**Problem to solve**: Where does the string "mowa" occur in the records? Copy each line that holds it.

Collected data

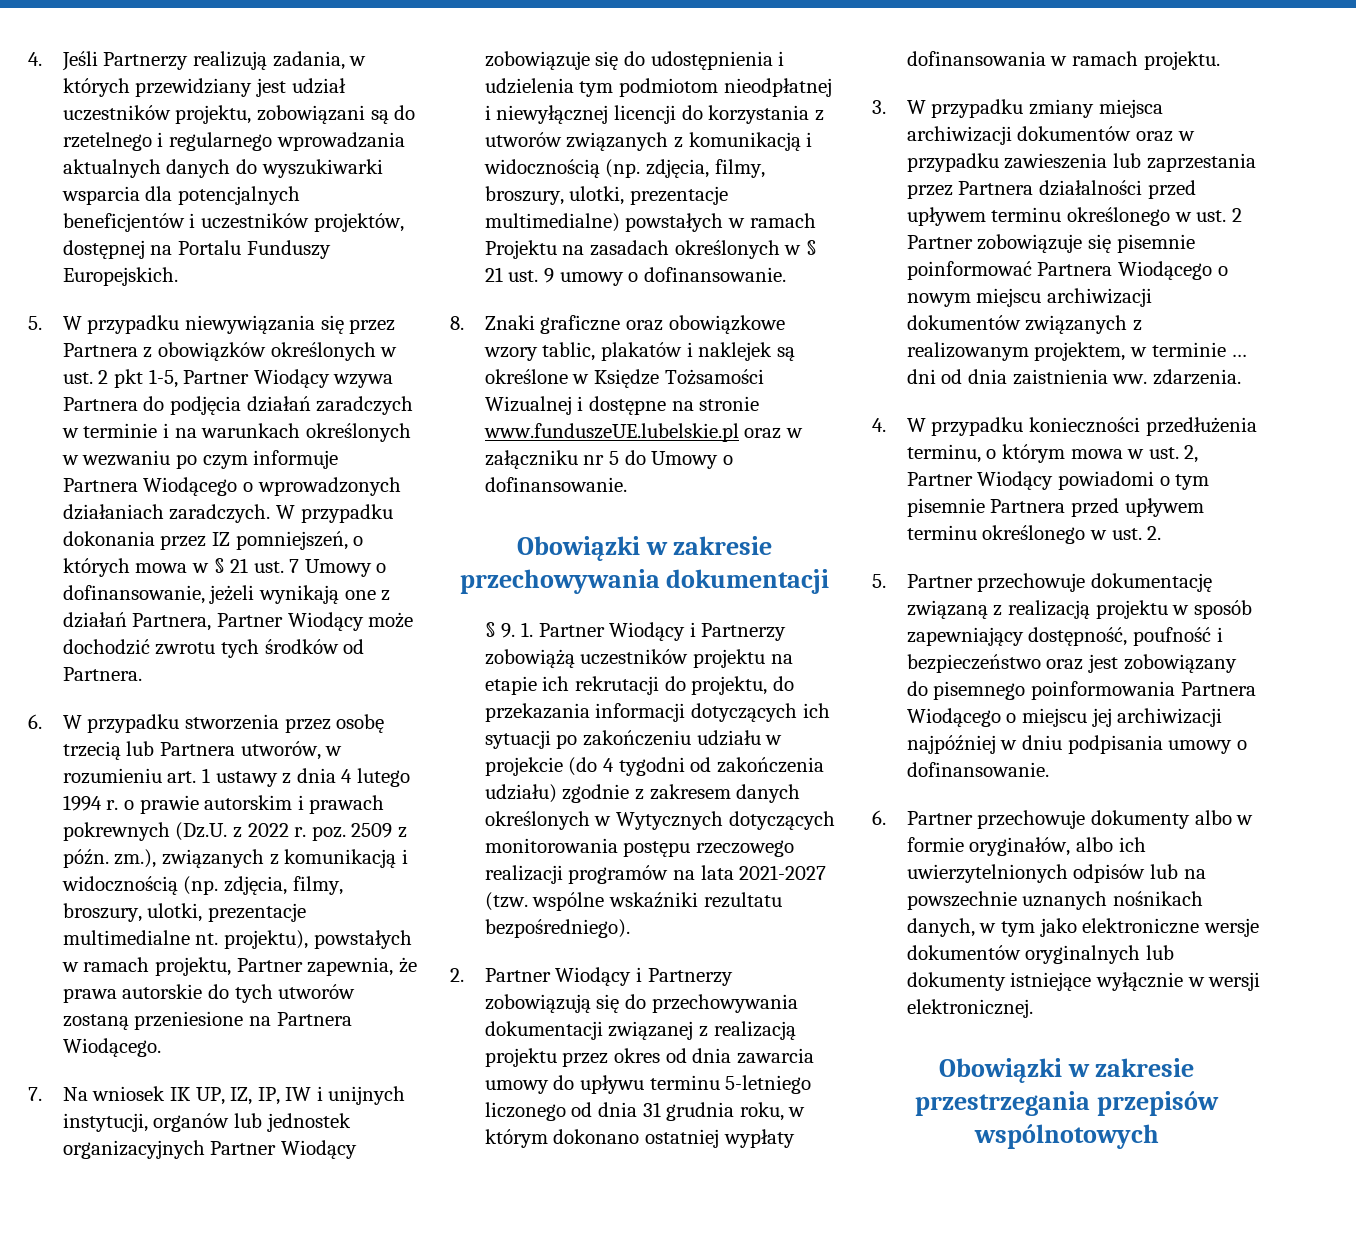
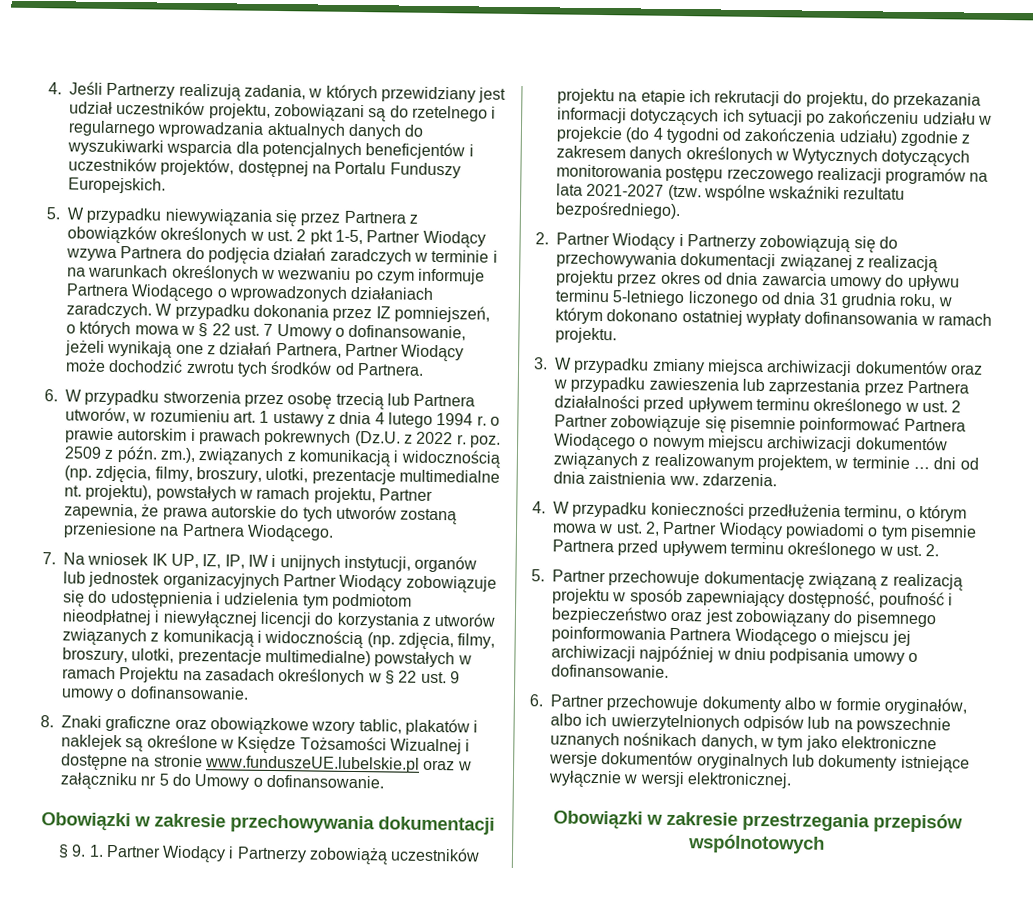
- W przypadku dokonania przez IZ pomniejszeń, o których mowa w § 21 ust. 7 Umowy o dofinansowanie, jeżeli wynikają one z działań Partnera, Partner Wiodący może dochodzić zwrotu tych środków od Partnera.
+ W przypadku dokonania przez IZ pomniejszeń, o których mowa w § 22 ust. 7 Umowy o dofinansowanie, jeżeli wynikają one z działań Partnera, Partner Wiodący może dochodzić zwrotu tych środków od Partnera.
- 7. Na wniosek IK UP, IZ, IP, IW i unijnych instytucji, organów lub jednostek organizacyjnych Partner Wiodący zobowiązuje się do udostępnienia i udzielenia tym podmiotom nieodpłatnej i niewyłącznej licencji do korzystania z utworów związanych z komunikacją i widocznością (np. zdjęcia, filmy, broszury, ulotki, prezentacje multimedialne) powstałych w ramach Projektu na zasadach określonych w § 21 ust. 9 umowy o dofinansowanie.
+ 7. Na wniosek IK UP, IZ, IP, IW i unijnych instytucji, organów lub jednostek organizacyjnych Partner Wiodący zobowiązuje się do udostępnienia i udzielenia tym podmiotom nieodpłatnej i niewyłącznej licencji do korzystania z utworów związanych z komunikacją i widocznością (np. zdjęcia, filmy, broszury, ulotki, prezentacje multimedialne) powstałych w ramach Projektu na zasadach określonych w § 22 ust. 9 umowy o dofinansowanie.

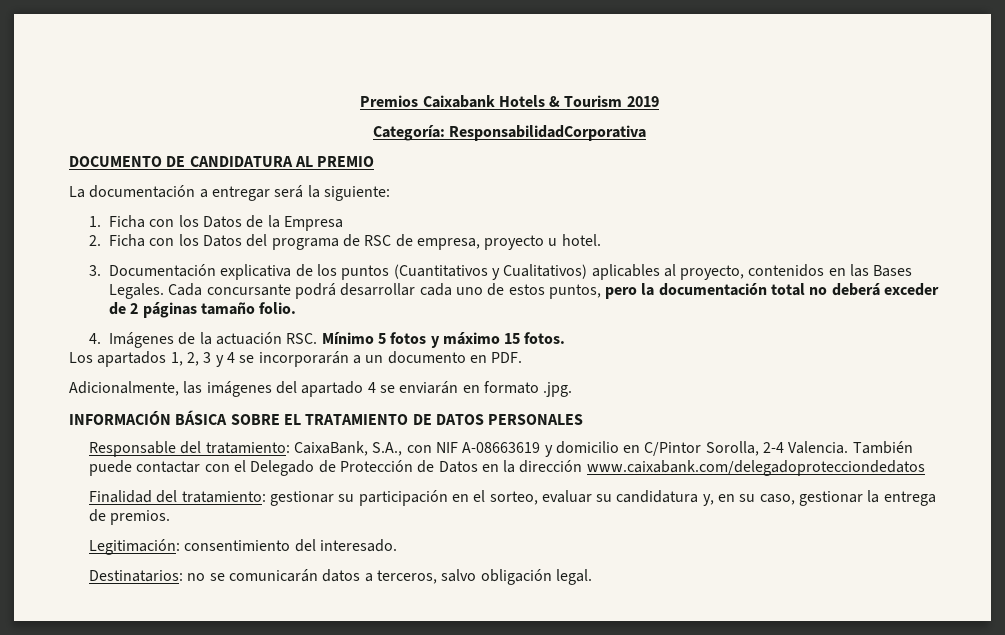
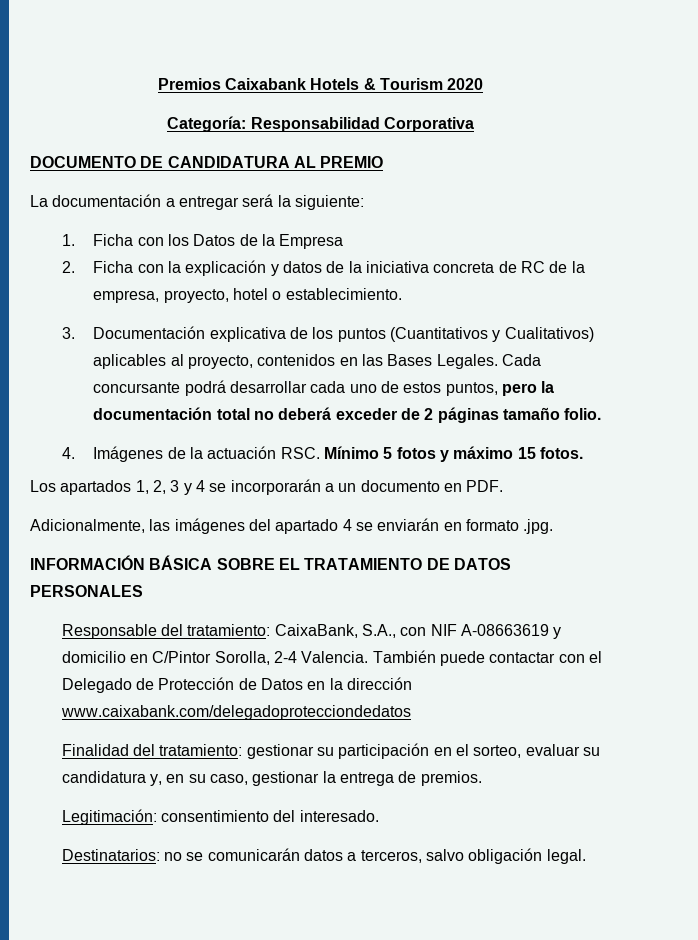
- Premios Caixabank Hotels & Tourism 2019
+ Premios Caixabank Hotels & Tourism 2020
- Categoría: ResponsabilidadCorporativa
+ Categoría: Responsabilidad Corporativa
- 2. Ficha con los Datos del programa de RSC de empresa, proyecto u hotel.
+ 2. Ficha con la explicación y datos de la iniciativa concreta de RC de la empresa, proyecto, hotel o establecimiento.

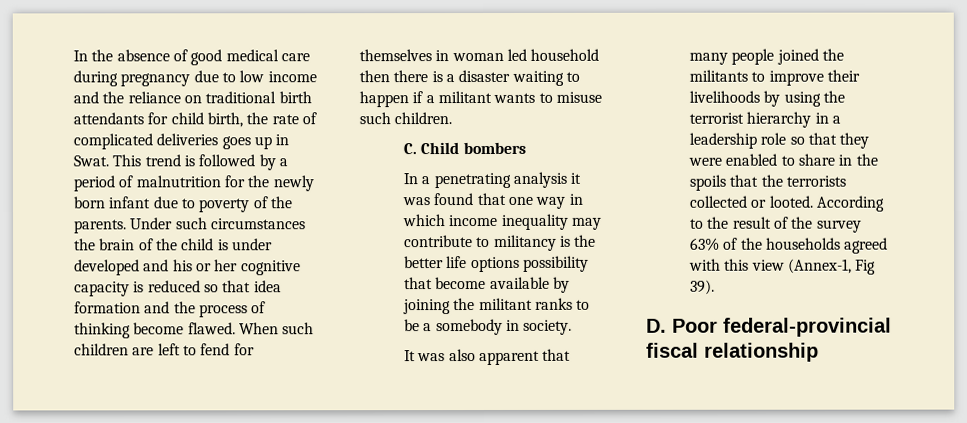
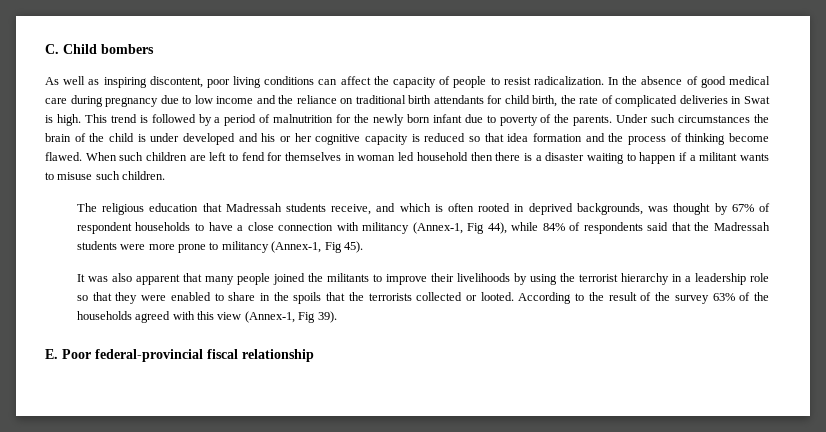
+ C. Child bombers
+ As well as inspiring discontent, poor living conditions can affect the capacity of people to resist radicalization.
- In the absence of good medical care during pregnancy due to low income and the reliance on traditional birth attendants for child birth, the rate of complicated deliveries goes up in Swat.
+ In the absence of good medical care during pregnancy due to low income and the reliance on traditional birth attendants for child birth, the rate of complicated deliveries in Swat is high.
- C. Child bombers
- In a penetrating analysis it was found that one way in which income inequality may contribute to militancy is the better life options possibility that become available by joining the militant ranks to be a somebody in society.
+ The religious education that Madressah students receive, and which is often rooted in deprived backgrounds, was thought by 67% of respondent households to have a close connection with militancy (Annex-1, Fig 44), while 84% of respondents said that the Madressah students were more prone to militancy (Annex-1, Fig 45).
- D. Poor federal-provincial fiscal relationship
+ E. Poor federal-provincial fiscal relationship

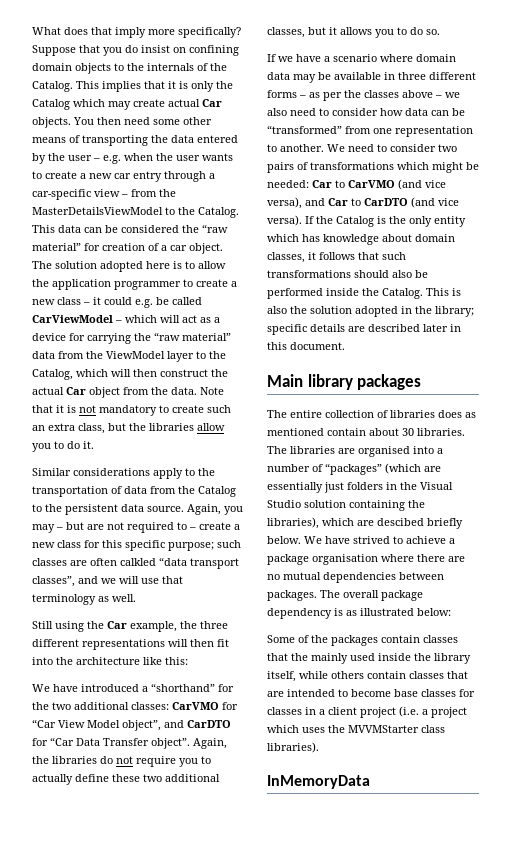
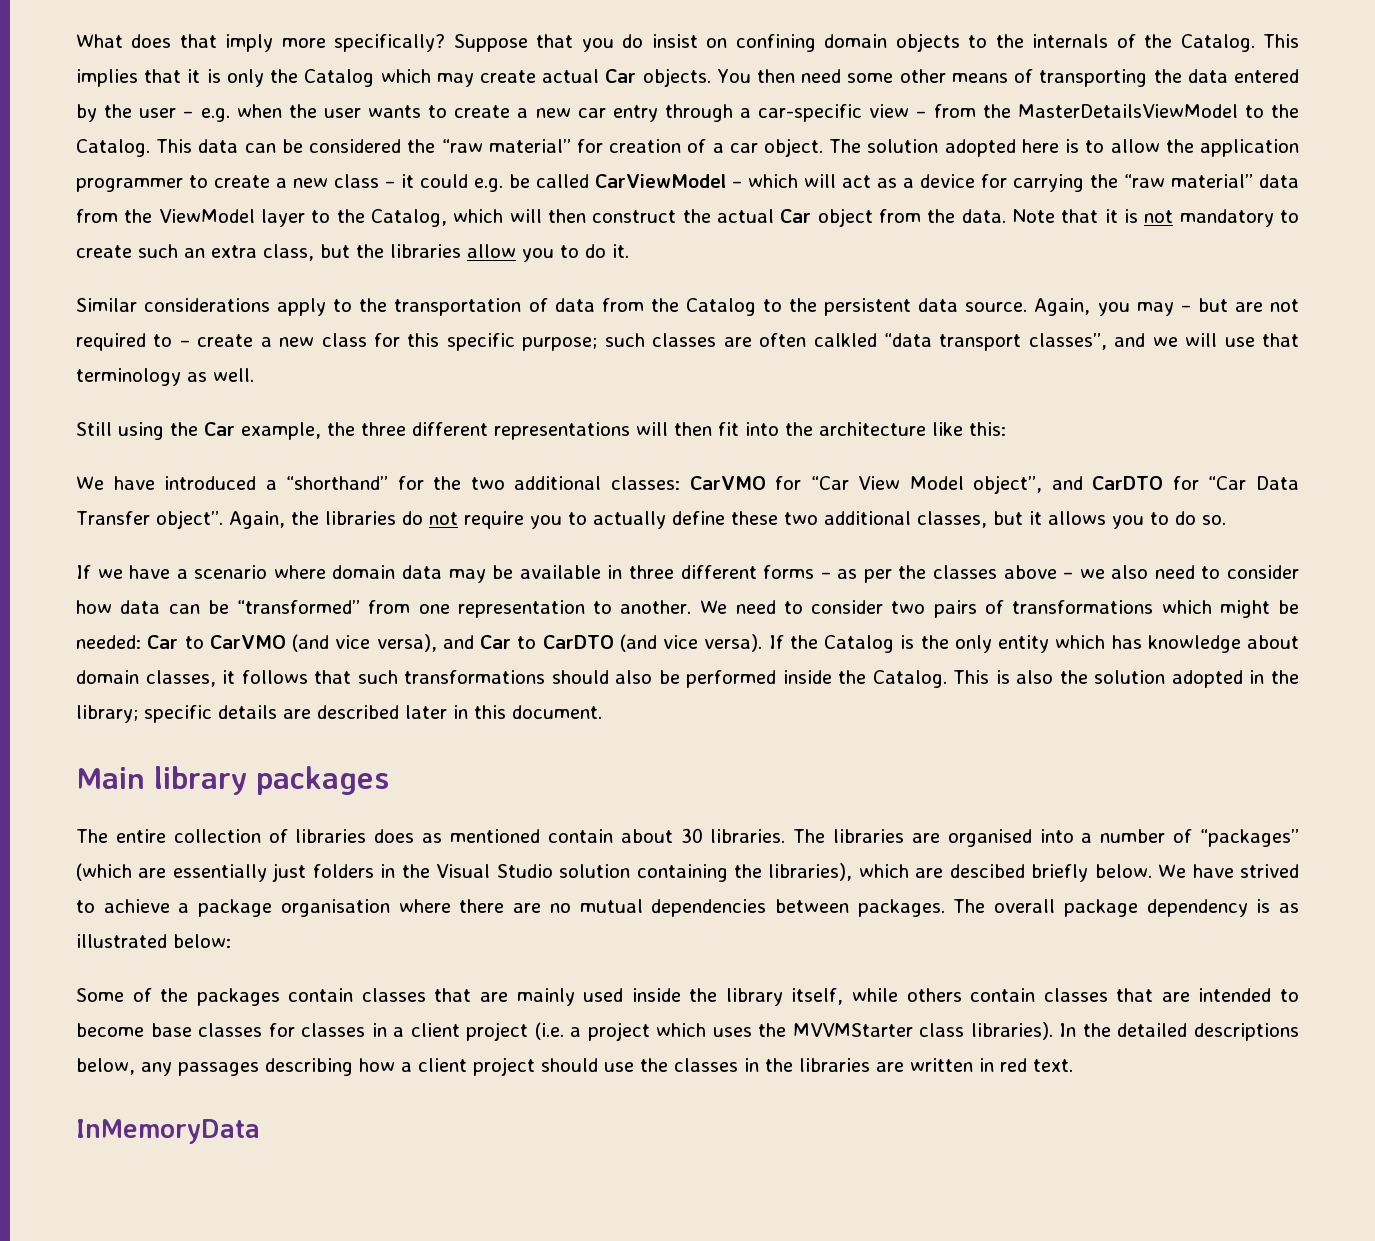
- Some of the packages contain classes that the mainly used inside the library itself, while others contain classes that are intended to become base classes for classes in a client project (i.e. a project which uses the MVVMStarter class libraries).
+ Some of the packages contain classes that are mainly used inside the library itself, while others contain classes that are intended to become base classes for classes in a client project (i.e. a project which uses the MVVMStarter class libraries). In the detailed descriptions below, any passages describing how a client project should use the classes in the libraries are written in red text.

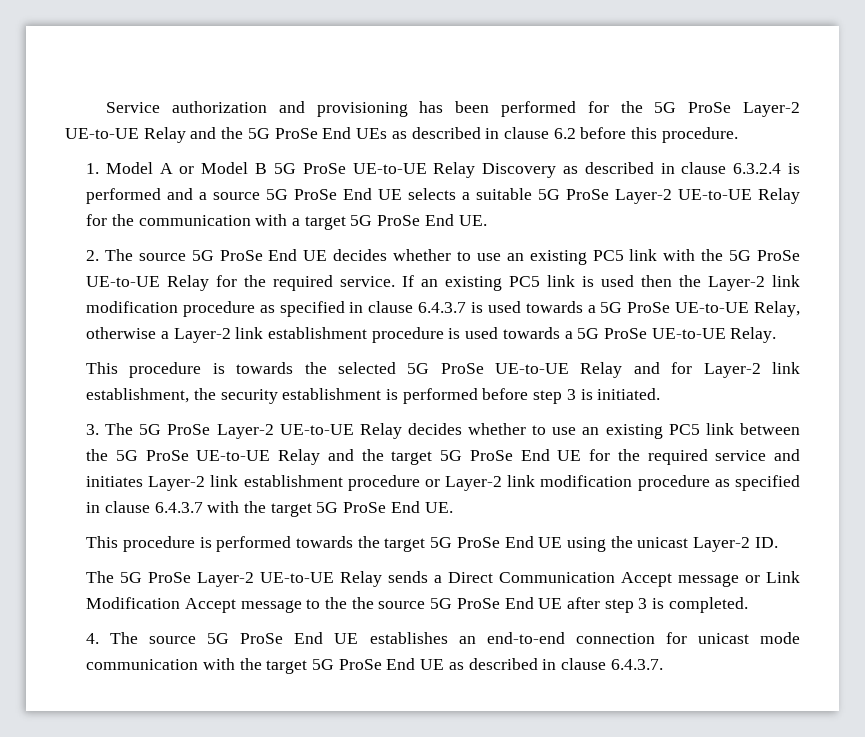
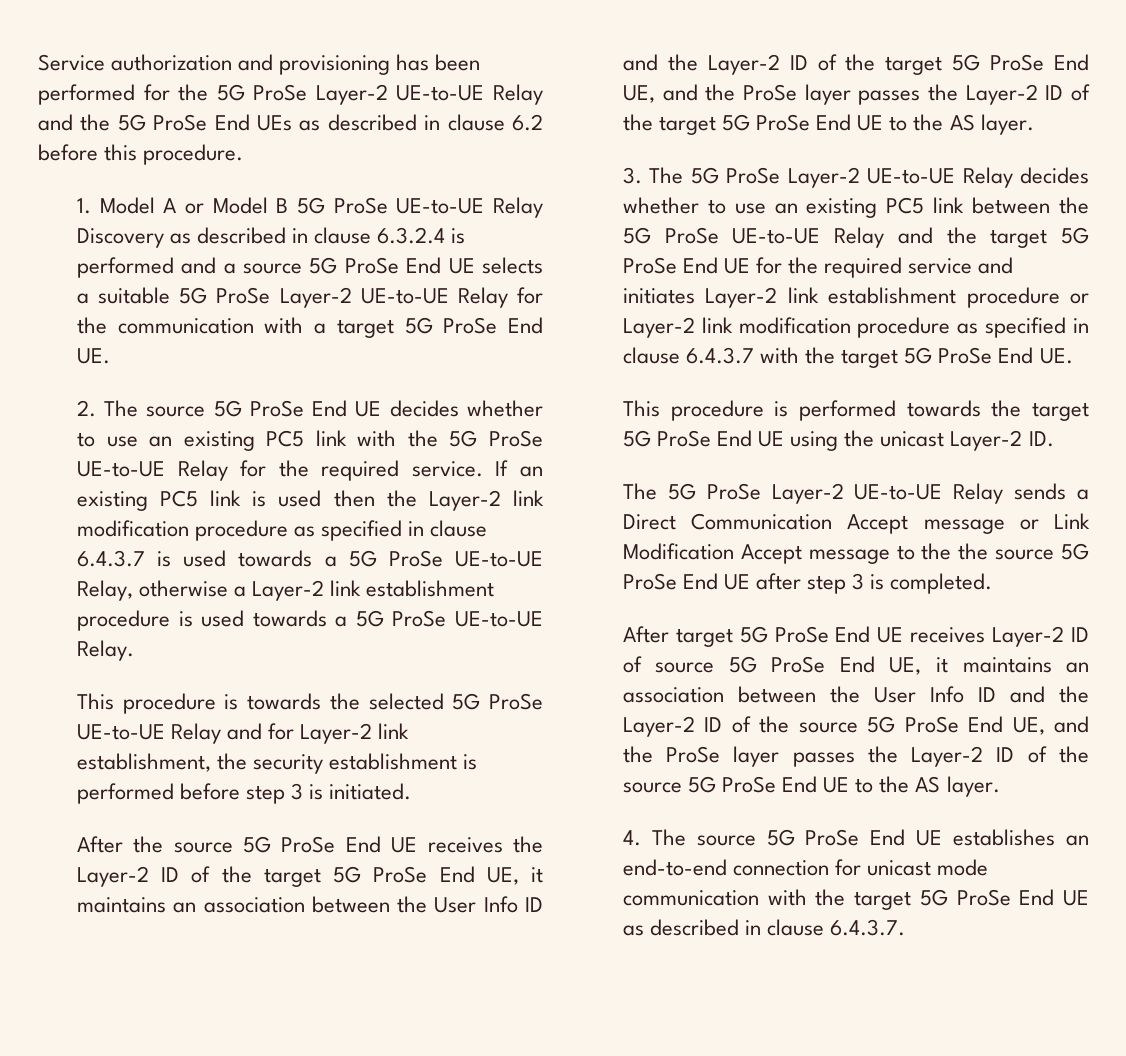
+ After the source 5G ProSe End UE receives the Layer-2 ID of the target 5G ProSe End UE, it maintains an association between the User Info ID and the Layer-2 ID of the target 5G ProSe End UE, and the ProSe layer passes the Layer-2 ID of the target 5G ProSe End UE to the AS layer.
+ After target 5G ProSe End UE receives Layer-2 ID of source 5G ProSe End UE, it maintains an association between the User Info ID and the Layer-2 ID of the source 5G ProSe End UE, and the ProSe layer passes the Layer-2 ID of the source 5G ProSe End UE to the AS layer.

**Task response**:
- W przypadku dokonania przez IZ pomniejszeń, o których mowa w § 21 ust. 7 Umowy o dofinansowanie, jeżeli wynikają one z działań Partnera, Partner Wiodący może dochodzić zwrotu tych środków od Partnera.
+ W przypadku dokonania przez IZ pomniejszeń, o których mowa w § 22 ust. 7 Umowy o dofinansowanie, jeżeli wynikają one z działań Partnera, Partner Wiodący może dochodzić zwrotu tych środków od Partnera.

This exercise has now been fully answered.